La imaginación no alcanza aquí, ni siquiera, para encontrar un paisaje original: todo está tomado de la obra fotográfica de Rulfo, de precisas reconstrucciones de la época, de los cielos de Gabriel Figueroa. El movimiento de la cámara, las largas secuencias de fiesta o deambulaciones por Comala señalan la vida. El polvo, el viento y la cámara centrada en Juan Preciado señalan la soledad. No hay más. El único momento en donde Prieto se permite un sentido menos literal es en la representación visual de los sueños eróticos, de fiebre, de Susana San Juan.
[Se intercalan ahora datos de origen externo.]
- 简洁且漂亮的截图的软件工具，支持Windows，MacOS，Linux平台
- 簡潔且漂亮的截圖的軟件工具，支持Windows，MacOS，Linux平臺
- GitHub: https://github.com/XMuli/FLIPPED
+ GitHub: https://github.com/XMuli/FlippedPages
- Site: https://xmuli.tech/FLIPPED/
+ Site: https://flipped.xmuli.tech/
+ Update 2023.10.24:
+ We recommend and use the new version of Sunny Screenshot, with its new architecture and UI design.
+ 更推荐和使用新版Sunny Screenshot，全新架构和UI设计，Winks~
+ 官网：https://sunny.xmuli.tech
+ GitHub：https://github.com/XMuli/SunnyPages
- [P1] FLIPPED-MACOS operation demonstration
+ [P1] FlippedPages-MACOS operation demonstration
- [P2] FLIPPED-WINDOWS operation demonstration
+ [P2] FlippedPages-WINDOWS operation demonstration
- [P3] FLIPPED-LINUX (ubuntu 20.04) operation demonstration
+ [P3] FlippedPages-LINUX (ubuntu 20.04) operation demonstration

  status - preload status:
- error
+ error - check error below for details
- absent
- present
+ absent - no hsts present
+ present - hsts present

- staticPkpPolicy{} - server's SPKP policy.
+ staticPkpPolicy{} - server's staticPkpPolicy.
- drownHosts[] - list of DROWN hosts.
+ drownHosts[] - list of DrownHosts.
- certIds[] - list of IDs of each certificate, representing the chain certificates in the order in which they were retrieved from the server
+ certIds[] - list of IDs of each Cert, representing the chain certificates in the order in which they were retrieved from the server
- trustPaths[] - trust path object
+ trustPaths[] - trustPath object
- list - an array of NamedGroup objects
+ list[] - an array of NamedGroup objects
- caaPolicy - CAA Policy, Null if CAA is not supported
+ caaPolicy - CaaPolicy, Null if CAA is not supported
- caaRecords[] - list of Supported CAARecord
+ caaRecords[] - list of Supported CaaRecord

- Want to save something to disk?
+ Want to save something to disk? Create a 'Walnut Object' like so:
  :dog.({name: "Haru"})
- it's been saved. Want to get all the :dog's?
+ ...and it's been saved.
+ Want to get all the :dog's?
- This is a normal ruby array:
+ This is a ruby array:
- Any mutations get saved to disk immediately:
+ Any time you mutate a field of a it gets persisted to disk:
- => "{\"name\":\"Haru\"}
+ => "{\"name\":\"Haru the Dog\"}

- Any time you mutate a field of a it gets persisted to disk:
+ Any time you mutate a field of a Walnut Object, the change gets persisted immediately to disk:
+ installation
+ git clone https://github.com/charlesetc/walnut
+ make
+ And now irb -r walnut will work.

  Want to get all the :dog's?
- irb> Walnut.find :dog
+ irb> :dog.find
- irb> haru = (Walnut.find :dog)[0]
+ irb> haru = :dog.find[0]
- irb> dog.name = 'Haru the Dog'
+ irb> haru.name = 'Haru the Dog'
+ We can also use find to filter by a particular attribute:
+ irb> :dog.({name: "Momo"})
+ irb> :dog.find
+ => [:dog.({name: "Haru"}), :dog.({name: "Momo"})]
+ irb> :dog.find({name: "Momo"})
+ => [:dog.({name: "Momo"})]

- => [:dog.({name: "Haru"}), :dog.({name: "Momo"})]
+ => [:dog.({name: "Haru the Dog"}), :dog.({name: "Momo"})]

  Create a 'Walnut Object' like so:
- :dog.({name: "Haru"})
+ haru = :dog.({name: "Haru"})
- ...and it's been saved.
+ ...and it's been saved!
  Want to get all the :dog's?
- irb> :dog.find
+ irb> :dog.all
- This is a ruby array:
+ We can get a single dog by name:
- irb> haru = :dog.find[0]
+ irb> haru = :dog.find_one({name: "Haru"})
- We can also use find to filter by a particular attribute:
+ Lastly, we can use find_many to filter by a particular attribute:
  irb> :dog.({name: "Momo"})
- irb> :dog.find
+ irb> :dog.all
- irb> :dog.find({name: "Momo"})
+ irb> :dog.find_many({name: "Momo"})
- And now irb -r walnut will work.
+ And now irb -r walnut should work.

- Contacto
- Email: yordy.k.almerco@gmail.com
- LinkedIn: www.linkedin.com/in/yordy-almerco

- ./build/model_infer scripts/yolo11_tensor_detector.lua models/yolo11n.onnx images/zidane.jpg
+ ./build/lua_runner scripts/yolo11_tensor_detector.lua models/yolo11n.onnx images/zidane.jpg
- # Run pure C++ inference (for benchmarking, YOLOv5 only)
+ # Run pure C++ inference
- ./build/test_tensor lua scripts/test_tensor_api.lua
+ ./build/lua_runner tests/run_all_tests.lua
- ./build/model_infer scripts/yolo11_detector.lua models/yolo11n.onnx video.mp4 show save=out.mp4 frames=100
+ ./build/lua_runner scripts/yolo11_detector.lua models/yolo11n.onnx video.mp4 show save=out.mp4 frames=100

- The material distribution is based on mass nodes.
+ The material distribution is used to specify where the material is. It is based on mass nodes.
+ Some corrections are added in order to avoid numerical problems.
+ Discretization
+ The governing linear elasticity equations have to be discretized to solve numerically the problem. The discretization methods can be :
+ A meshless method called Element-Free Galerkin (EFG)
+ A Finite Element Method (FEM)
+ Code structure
A pesar de todos sus desvíos narrativos y alucinaciones oníricas, Pedro Páramo se mantiene unida por una única pregunta narrativa: ¿puede la maldad de un hombre ser lo suficientemente intensa como para corromper la bondad de todos los que lo rodean? Si damos por sentado que el presente puede ser arruinado irreparablemente por nuestra propia naturaleza malvada, lo único que queda por considerar es si es posible salvar un futuro que ya ha sido envenenado por las réplicas de nuestros propios pecados.
La esencia en la pantalla
El resultado no siempre es del todo convincente, ya que la película peca por momentos de demasiado solemne en el uso de las voces en off y derivativa hasta lo confuso, pero Prieto le suma al notable despliegue visual (algo felizmente previsible viniendo de un artista como él) unas cuantas escenas pesadillescas, eróticas o políticamente tensas (la historia transcurre en plena revolución cristera de finales de la década de 1920).
Nos encontramos con una película contenida, ceñida a las convenciones y deseosa de explicarse y encajar con el imaginario en torno a su material de origen. Hay también momentos de mayor fluidez y autenticidad y son precisamente aquellos que no son totalmente fieles a la fuente, en los que hay espacio para adueñarse del material y trasladar su esencia a la pantalla.
Las memorias de Susana San Juan en blanco y negro con el mar abrazándola construyen un mundo sensual y propio del personaje y de la película; de igual forma, el recuerdo recurrente de Susana niña bajando al subsuelo atada a una cuerda y perdiendo la conciencia, es de una belleza visual que recuerda al Rodrigo Prieto de Silencio o Asesinos de la luna. Estos recuerdos vuelven a ella y nos permiten asomarnos al interior de un personaje críptico, que en esta película encuentra una versión profunda e intensa.